Chuck Noll: More than football coach


Editor's note: senior writer John Clayton covered Chuck Noll and the Steelers for Pittsburgh-area media from 1972-86.

Chuck Noll loved collecting and drinking fine wines, a tip to the remarkable persona of one of the best coaches of all time. He was complex, sophisticated and classy, and like a fine wine, Noll aged one of the NFL's greatest football dynasties in the 1970s.

On Fridays during an NFL season, Noll was gracious enough to take 15 to 20 minutes of his time to give me a one-on-one interview in advance of a game. When asked questions about the team or injuries, Noll measured his words. If you brought up a football subject in which he could educate you, he would be expansive, but some of the best conversations I had with him didn't involve football.

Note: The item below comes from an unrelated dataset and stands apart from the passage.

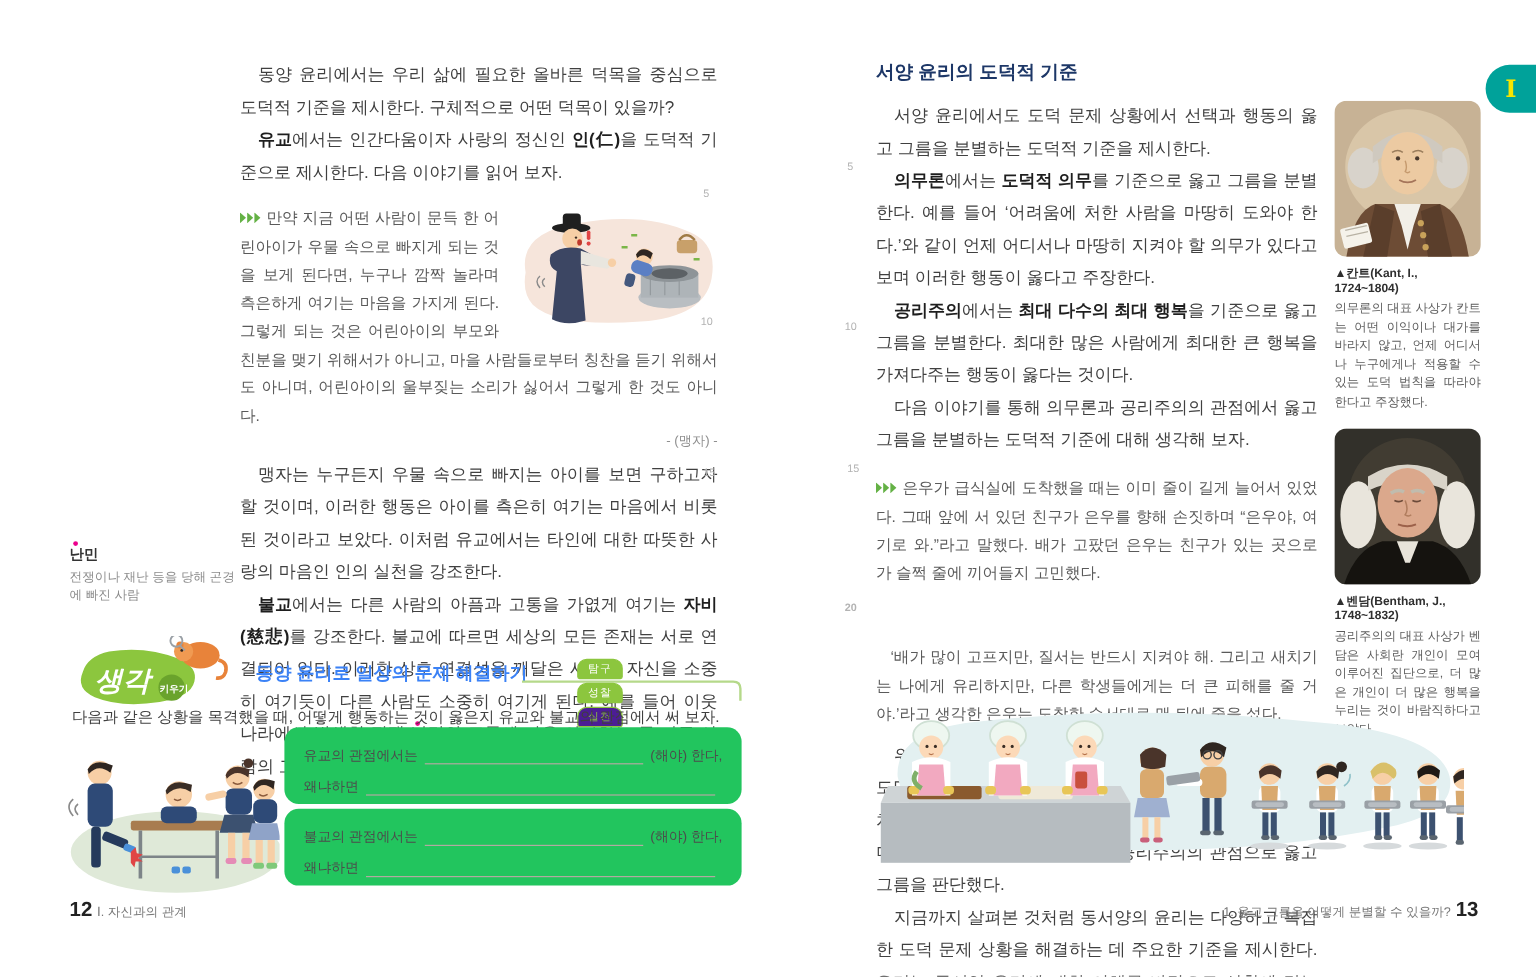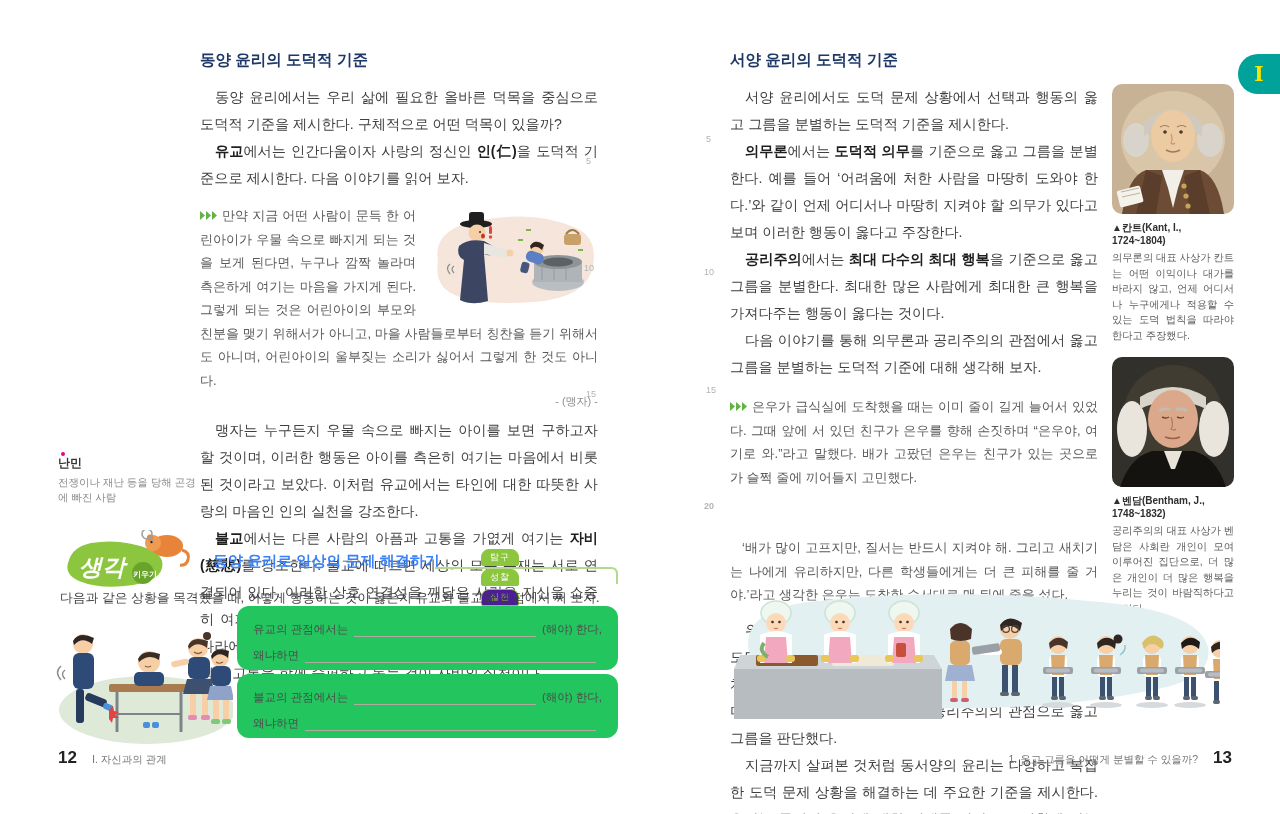"동양 윤리의 도덕적 기준" h2.section-title { html: <h2>동양 윤리의 도덕적 기준</h2> -> none }
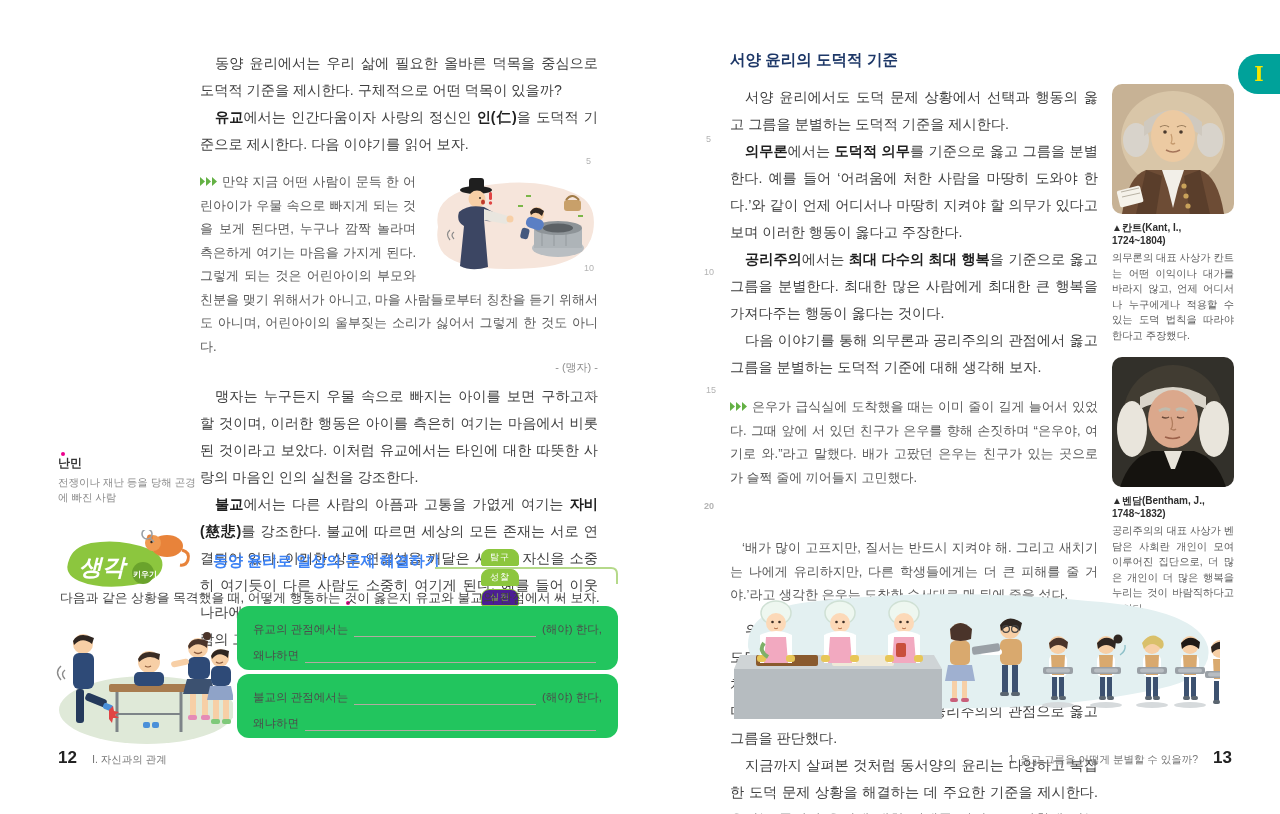"12" .footer { gap: 15px -> 4px }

Noll, who died in his sleep Friday in suburban Pittsburgh, would discuss weather patterns at length. I learned about the "lake effect"' around the Pittsburgh area from Noll and how Lake Erie created less snow for Pittsburgh and more for areas closer to Buffalo. I learned about thunderstorms. I learned about wines. Often, Noll would discuss subjects he had heard driving into work on the local National Public Radio station. He wasn't trying to steer the interview away from football, he was just being himself.

Above all, Noll was a teacher. He was well-educated, communicated well and studied everything. It was one of the reasons he was a Hall of Fame coach. The Pittsburgh Steelers were perhaps the best-prepared team in their era because of Noll's knowledge and style. At the time, some coaches were beginning to use computers, and some delegated complex game plans to assistants or interns. Noll didn't do that. He would work his weekly preparation by hand.

What the players appreciated most was his consistency. He was clear about what he wanted from them. Rarely did he raise his voice in team meetings. He presented game plans that players could execute in practice and perform flawlessly in games. That consistency created a great work environment. Some coaches are control freaks, but that wasn't Noll. He gave the players freedom to speak their minds. If the words got too out of control, he would mention it to them. Because of Noll, the Steelers rarely said disrespectful things about opponents. The result was a classy team.

One of the most amazing things about Noll was his efficiency. He drove to work in Pittsburgh through the Fort Pitt Tunnel around 8 a.m. and left for home at the dinner hour. Noll stressed to his assistants that they should finish their work around the same time so they could spend time with their families. As he would drive home listening to NPR, his mind was clear. His team was prepared. His coaches were ready. By Sunday, the most talented team in football was ready to dominate.

I'll never forget a training camp interview in which Noll revealed that he might be allergic to wine. Reporters were stunned because they knew his love for wines. Noll lamented that he might have to give his prime wines to his son. Fortunately, a few weeks later, he found out he didn't have a wine allergy, and all was right with the world.

Noll always treated reporters with respect, but he did try to keep a distance from them. Success breeds intense reporting. The Steelers were one of the hot franchises during their Super Bowl run, and everyone wanted to know everything about them. Practices were open, assistants were allowed to talk and players were always available. We all had a laugh when Noll's son told him he wanted to be newspaper reporter. That created an allergic reaction. He laughed at how poorly that thought went over in the Noll household. Chuck liked reporters, but he was relieved when his son chose another occupation.

One subject that was taboo was his mentor, Paul Brown. Noll came from great stock. Brown coached him. He worked on a great Sid Gilman staff. He was Don Shula's defensive coordinator. But if you broached a Brown question, he would get a little upset. Brown coached the Cincinnati Bengals around the time Noll was transforming the Steelers into a power. Those games were fascinating. For a few years, Bengals quarterback Ken Anderson used Bill Walsh's play calling to challenge the Steelers physically and mentally. After games, the Steelers would say how mentally fatigued they were from the mind games the Bengals played. But Noll guided the franchise through almost every challenge. He will be missed.